Eva Mesa, fundadora de Tinda’s Project, sostiene en sus redes que la entrada no solo da la bienvenida, sino que anticipa cómo se vive la vivienda. "El recibidor es la primera impresión, el prólogo de lo que viene después", proclama.
Para la interiorista, el recibidor debe equilibrar emoción y funcionalidad desde el primer instante. No se trata de recargarlo, sino de dotarlo de sentido: una iluminación cálida, un apoyo para dejar lo que se trae de la calle y un detalle que genere conexión. La clave, insiste, está en la intención y en la coherencia con el resto del proyecto y un fallo enorme es abandonarlo por completo.
Mesa resume su filosofía con una idea clara de prólogo. En un proyecto que comparte en redes, detalla que se optó, por ejemplo, por "una mesa escultórica de líneas fluidas y un gran jarrón con verdes naturales".
Según explica en sus redes: "La decisión de eliminar o mantener el recibidor debe basarse en una cuidadosa evaluación de los metros cuadrados disponibles y las preferencias personales de los propietarios". Para esta, cada hogar es único, y hay tantas opciones como proyectos y viviendas".
No a fórmulas universales
Según detalla la diseñadora, "el contraste entre lo orgánico y lo geométrico crea un equilibrio que invita a entrar, a quedarse, a sentir que llegas a casa". Para ella, una mesa central puede convertirse en la pieza que organiza y decora, pero, sobre todo, que articula la bienvenida.

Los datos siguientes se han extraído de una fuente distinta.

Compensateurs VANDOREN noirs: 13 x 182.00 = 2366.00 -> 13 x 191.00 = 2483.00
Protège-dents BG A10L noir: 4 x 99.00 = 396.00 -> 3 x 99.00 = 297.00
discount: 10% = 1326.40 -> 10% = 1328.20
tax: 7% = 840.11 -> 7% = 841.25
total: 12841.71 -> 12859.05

En cuanto a los elementos clásicos (como perchero, banco o zapatero), la interiorista rehúye las fórmulas universales. Solo tienen sentido si realmente aportan algo al espacio. En viviendas pequeñas, por ejemplo, puede ser más eficaz una solución integrada que ordene sin invadir visualmente.
El tamaño del recibidor, el número de habitantes y la forma de vivir determinan las decisiones. Lo importante, señala, es mantener siempre el necesario equilibrio entre utilidad y armonía. Mejor pocas piezas bien escogidas que incorporar muebles por costumbre o inercia.

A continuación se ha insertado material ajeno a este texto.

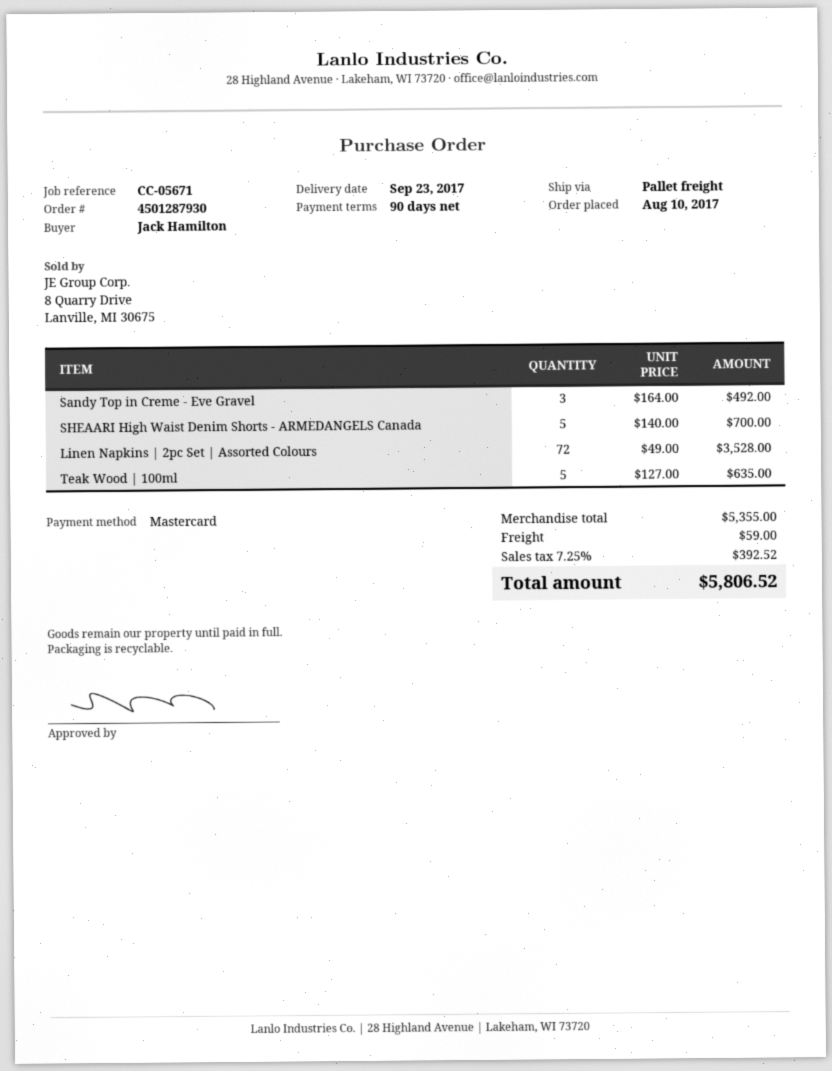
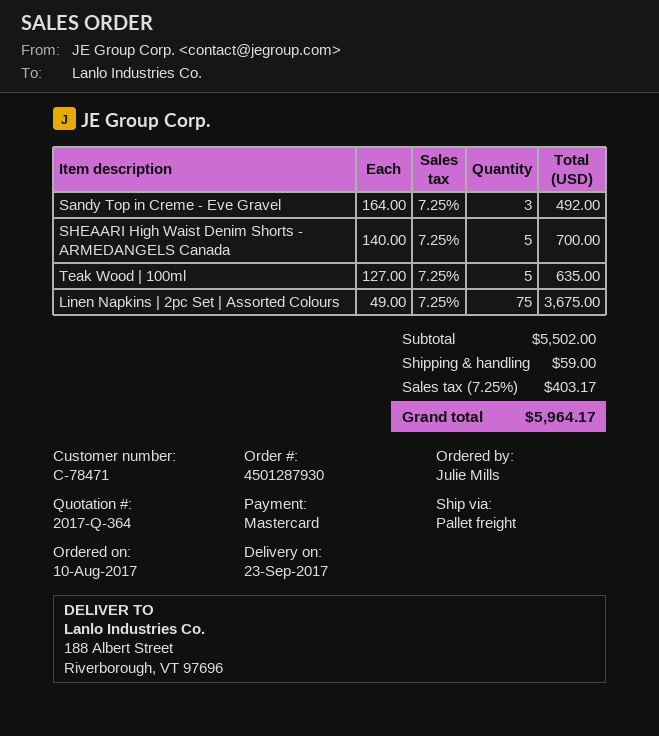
ordered by: Jack Hamilton -> Julie Mills
Linen Napkins | 2pc Set | Assorted Colours: 72 x 49.00 = 3528.00 -> 75 x 49.00 = 3675.00
subtotal: 5355.00 -> 5502.00
tax: 7.25% = 392.52 -> 7.25% = 403.17
total: 5806.52 -> 5964.17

Entre los errores más frecuentes, Mesa apunta dos extremos: ignorar el espacio y convertirlo en una zona de paso sin carácter, o saturarlo hasta dificultar la entrada. También advierte sobre la falta de previsión en iluminación y almacenaje, aspectos clave para evitar el desorden cotidiano y la sesanción tan recurrente de cueva.
Las paredes tampoco necesitan exceso. Una única pieza con presencia, como un cuadro significativo o un espejo especial, puede transformar el ambiente sin recargarlo. Y, como resume en su publicación: "Los hogares con alma comienzan en los detalles". A veces, concluye, "unas flores bien colocadas pueden cambiarlo todo".